┌─ Supplied information
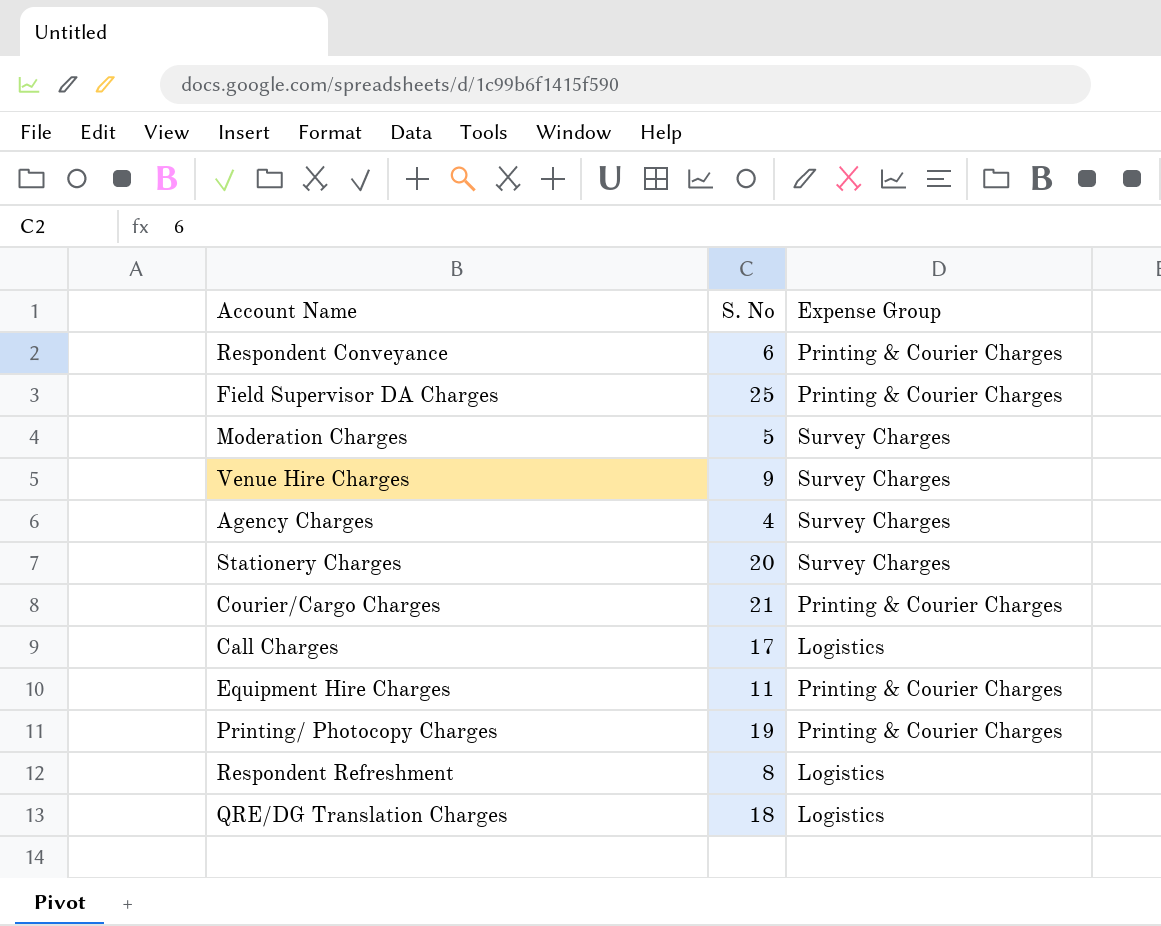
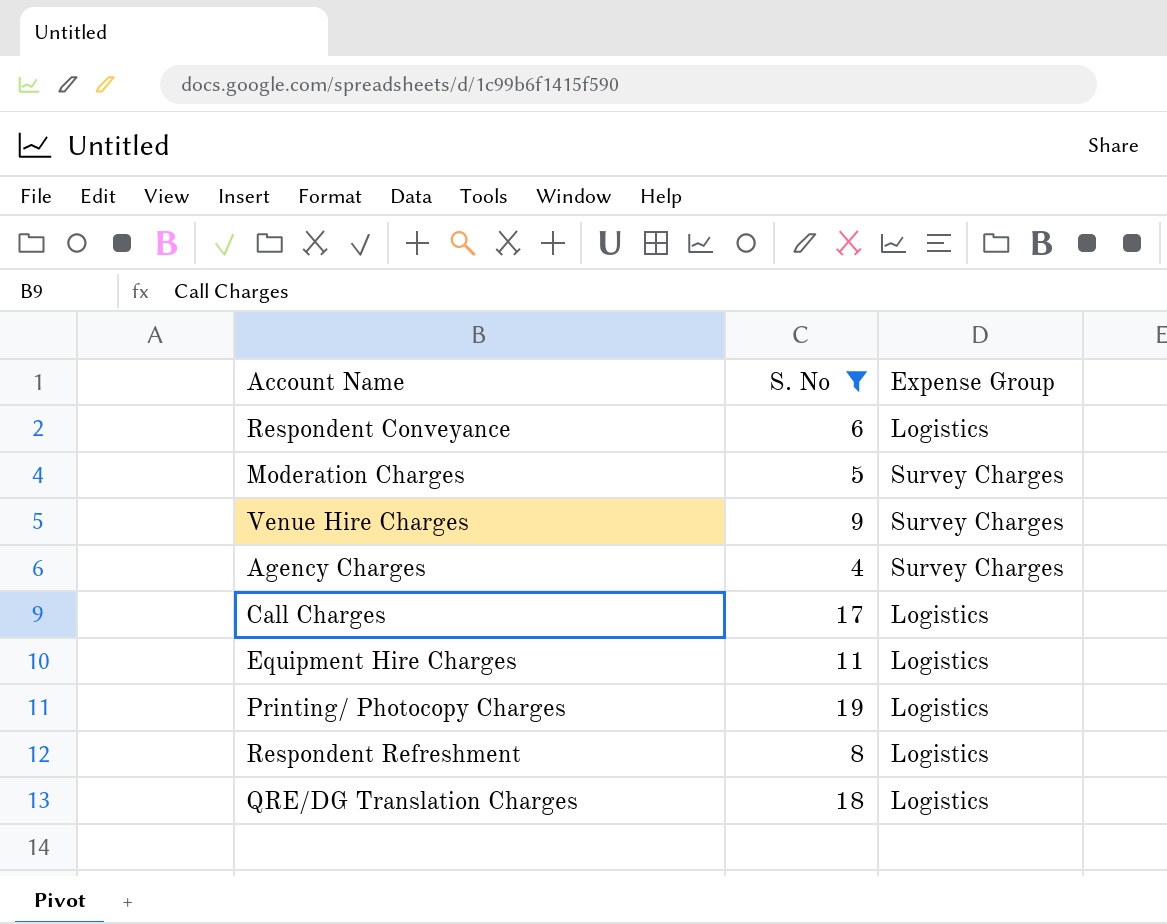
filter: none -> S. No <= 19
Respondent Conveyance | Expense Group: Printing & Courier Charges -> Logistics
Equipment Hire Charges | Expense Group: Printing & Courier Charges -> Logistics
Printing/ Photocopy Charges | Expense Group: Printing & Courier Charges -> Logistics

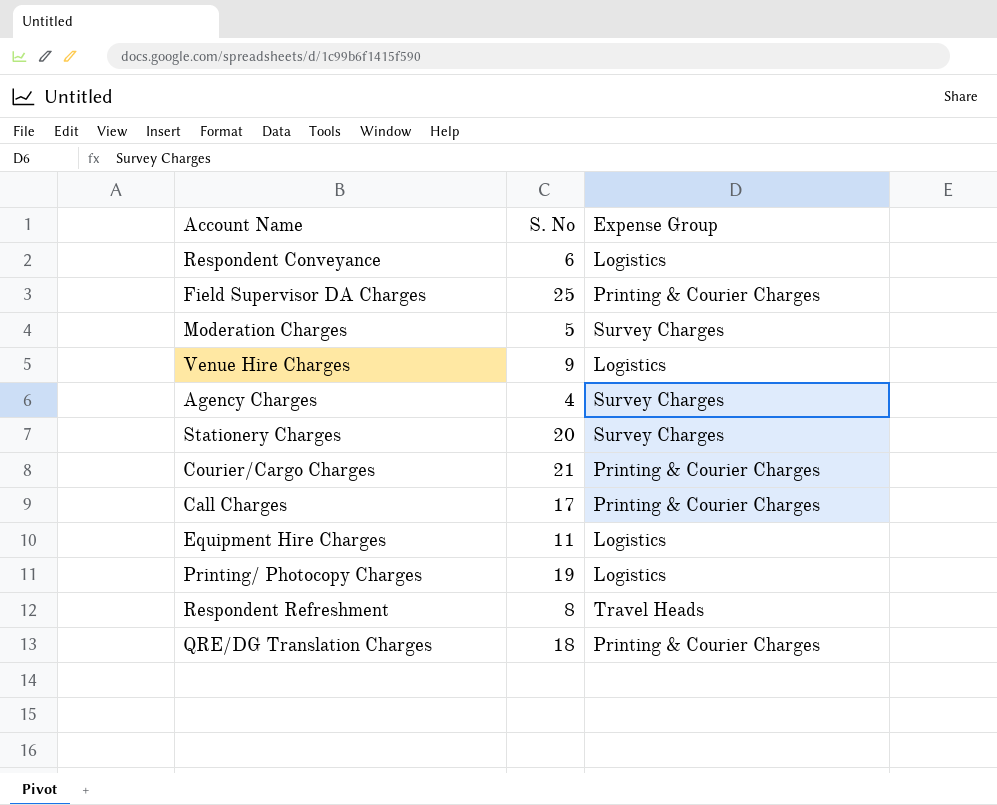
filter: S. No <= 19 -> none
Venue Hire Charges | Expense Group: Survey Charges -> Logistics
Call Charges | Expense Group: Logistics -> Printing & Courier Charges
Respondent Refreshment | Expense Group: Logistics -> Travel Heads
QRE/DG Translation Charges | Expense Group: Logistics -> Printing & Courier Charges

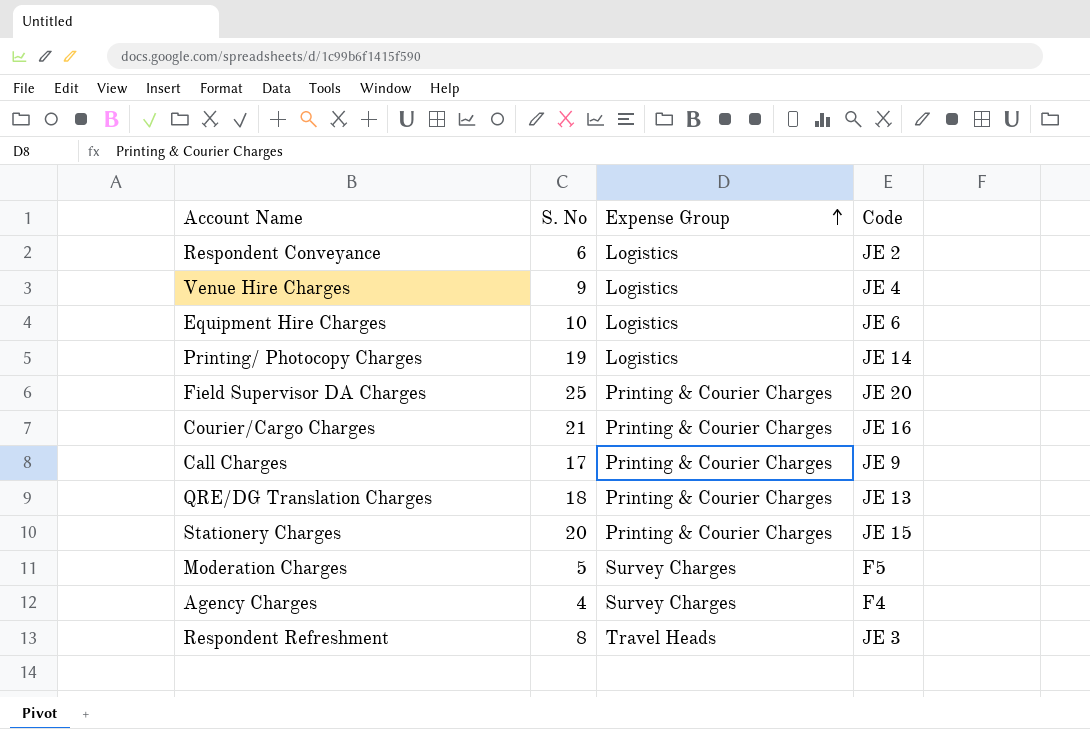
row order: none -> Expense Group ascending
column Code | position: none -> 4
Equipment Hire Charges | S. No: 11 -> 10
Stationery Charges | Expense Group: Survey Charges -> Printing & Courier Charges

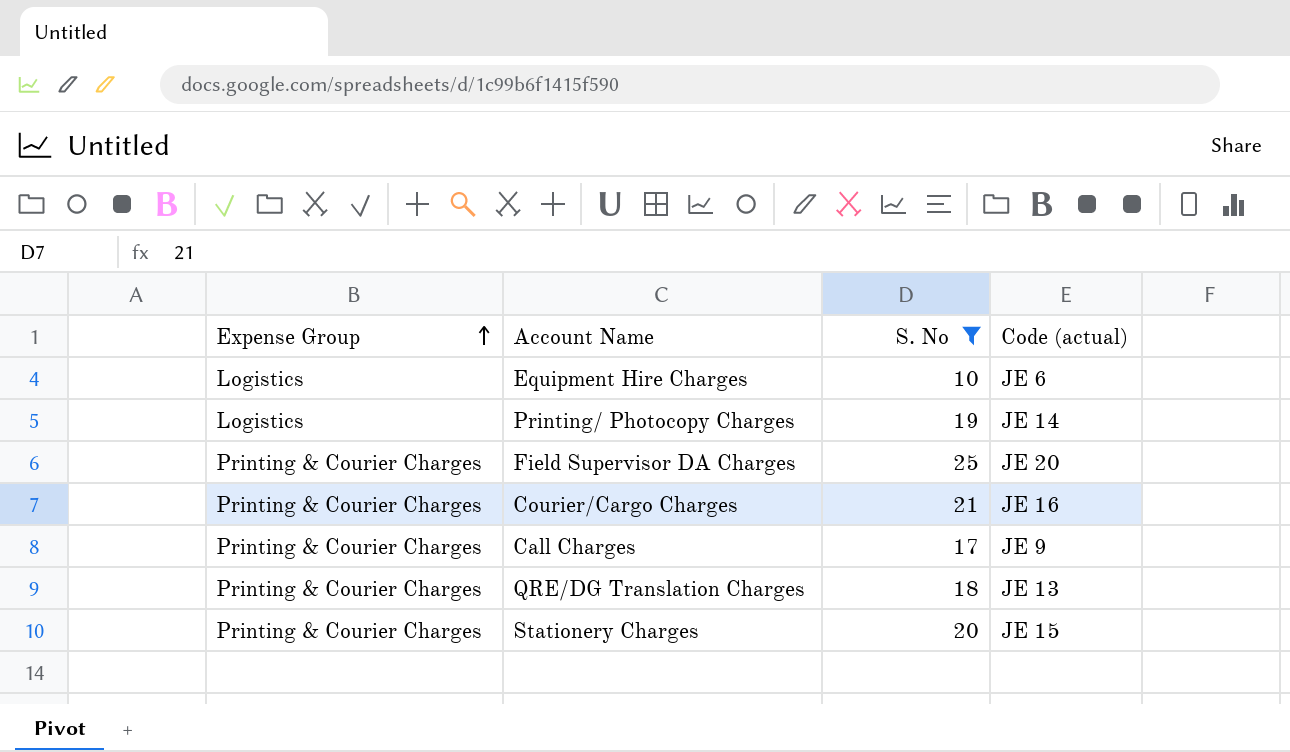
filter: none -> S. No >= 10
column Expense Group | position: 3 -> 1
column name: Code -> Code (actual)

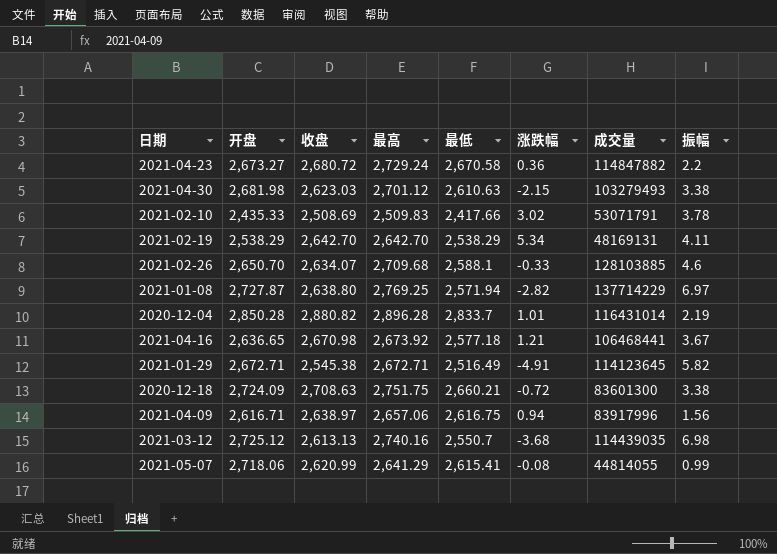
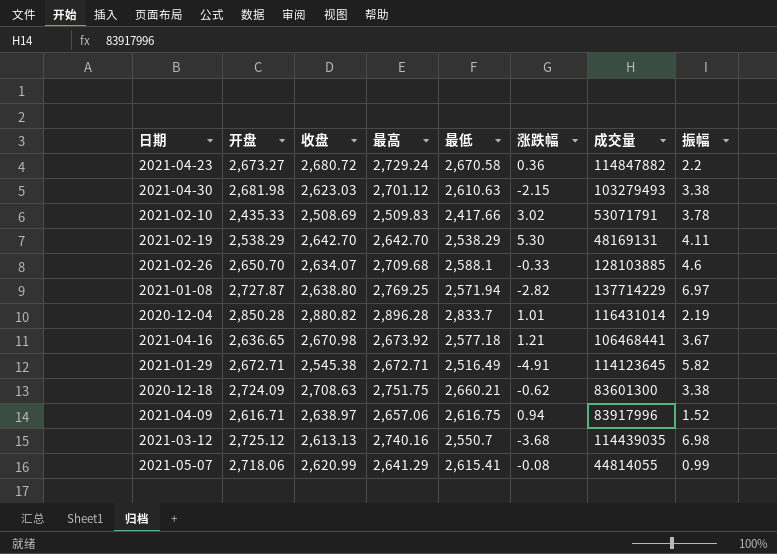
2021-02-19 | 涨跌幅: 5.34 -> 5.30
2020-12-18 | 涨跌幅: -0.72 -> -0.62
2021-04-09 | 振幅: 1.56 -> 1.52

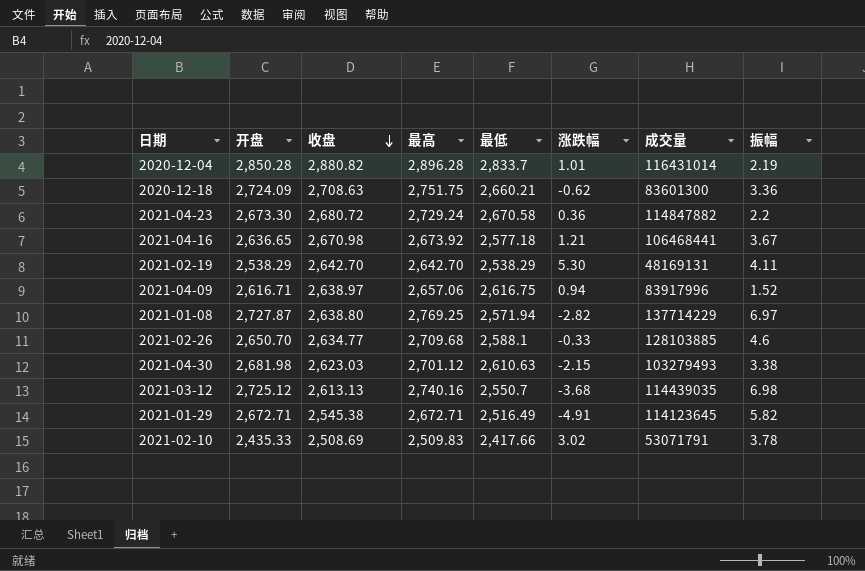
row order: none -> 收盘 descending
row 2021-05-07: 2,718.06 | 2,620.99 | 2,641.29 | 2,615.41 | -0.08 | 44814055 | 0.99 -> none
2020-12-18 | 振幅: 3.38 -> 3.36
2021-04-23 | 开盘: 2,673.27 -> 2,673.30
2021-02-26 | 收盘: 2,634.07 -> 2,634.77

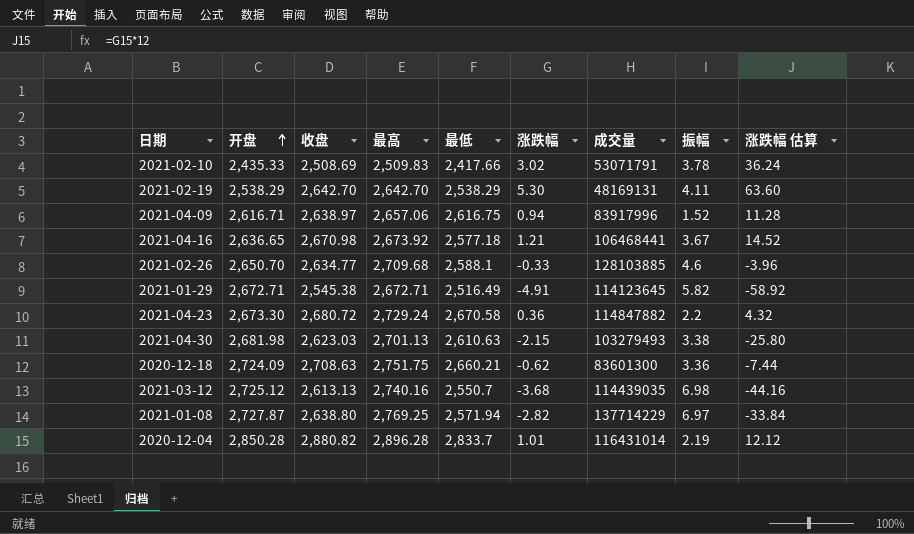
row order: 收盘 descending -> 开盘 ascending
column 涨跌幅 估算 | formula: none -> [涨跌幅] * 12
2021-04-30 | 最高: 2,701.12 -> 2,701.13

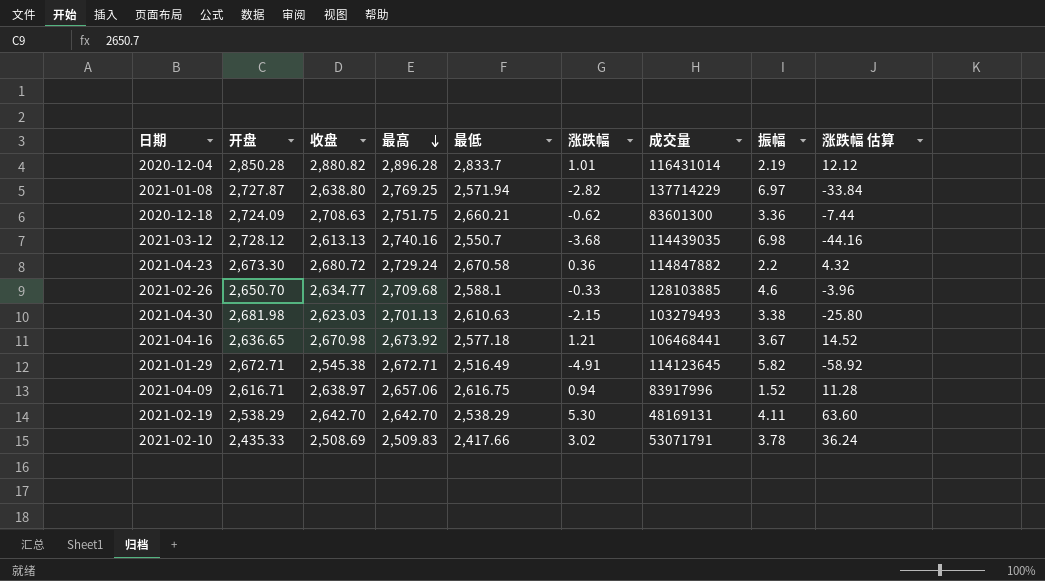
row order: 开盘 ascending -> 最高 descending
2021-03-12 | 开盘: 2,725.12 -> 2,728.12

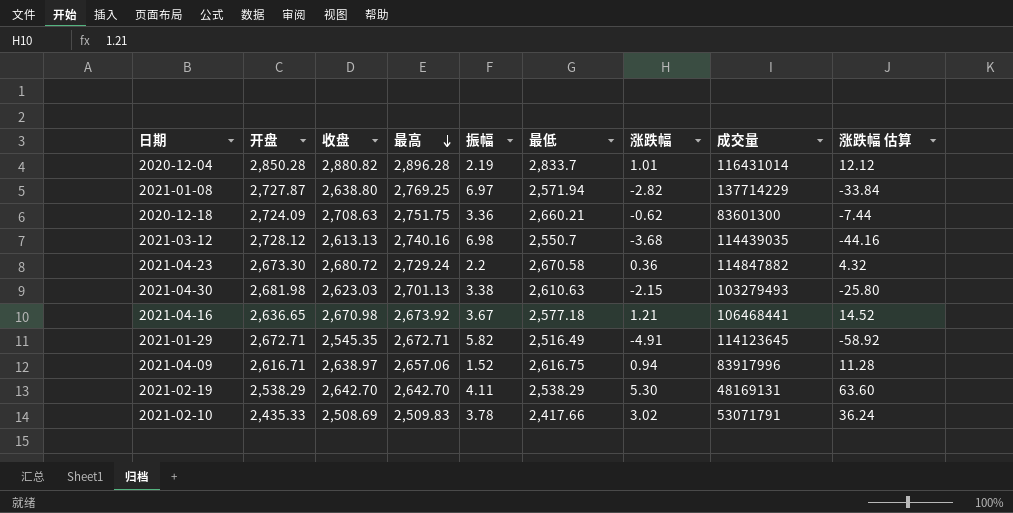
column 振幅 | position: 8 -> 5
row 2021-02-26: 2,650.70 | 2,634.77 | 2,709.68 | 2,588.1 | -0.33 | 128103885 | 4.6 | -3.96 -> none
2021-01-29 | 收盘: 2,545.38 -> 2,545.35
└─
_Problem to work on:_ Pictures are to be omitted; otherwise, write out the data exactly as it appears.

_Answer:_
filter: none -> S. No <= 19
Respondent Conveyance | Expense Group: Printing & Courier Charges -> Logistics
Equipment Hire Charges | Expense Group: Printing & Courier Charges -> Logistics
Printing/ Photocopy Charges | Expense Group: Printing & Courier Charges -> Logistics

filter: S. No <= 19 -> none
Venue Hire Charges | Expense Group: Survey Charges -> Logistics
Call Charges | Expense Group: Logistics -> Printing & Courier Charges
Respondent Refreshment | Expense Group: Logistics -> Travel Heads
QRE/DG Translation Charges | Expense Group: Logistics -> Printing & Courier Charges

row order: none -> Expense Group ascending
column Code | position: none -> 4
Equipment Hire Charges | S. No: 11 -> 10
Stationery Charges | Expense Group: Survey Charges -> Printing & Courier Charges

filter: none -> S. No >= 10
column Expense Group | position: 3 -> 1
column name: Code -> Code (actual)

2021-02-19 | 涨跌幅: 5.34 -> 5.30
2020-12-18 | 涨跌幅: -0.72 -> -0.62
2021-04-09 | 振幅: 1.56 -> 1.52

row order: none -> 收盘 descending
row 2021-05-07: 2,718.06 | 2,620.99 | 2,641.29 | 2,615.41 | -0.08 | 44814055 | 0.99 -> none
2020-12-18 | 振幅: 3.38 -> 3.36
2021-04-23 | 开盘: 2,673.27 -> 2,673.30
2021-02-26 | 收盘: 2,634.07 -> 2,634.77

row order: 收盘 descending -> 开盘 ascending
column 涨跌幅 估算 | formula: none -> [涨跌幅] * 12
2021-04-30 | 最高: 2,701.12 -> 2,701.13

row order: 开盘 ascending -> 最高 descending
2021-03-12 | 开盘: 2,725.12 -> 2,728.12

column 振幅 | position: 8 -> 5
row 2021-02-26: 2,650.70 | 2,634.77 | 2,709.68 | 2,588.1 | -0.33 | 128103885 | 4.6 | -3.96 -> none
2021-01-29 | 收盘: 2,545.38 -> 2,545.35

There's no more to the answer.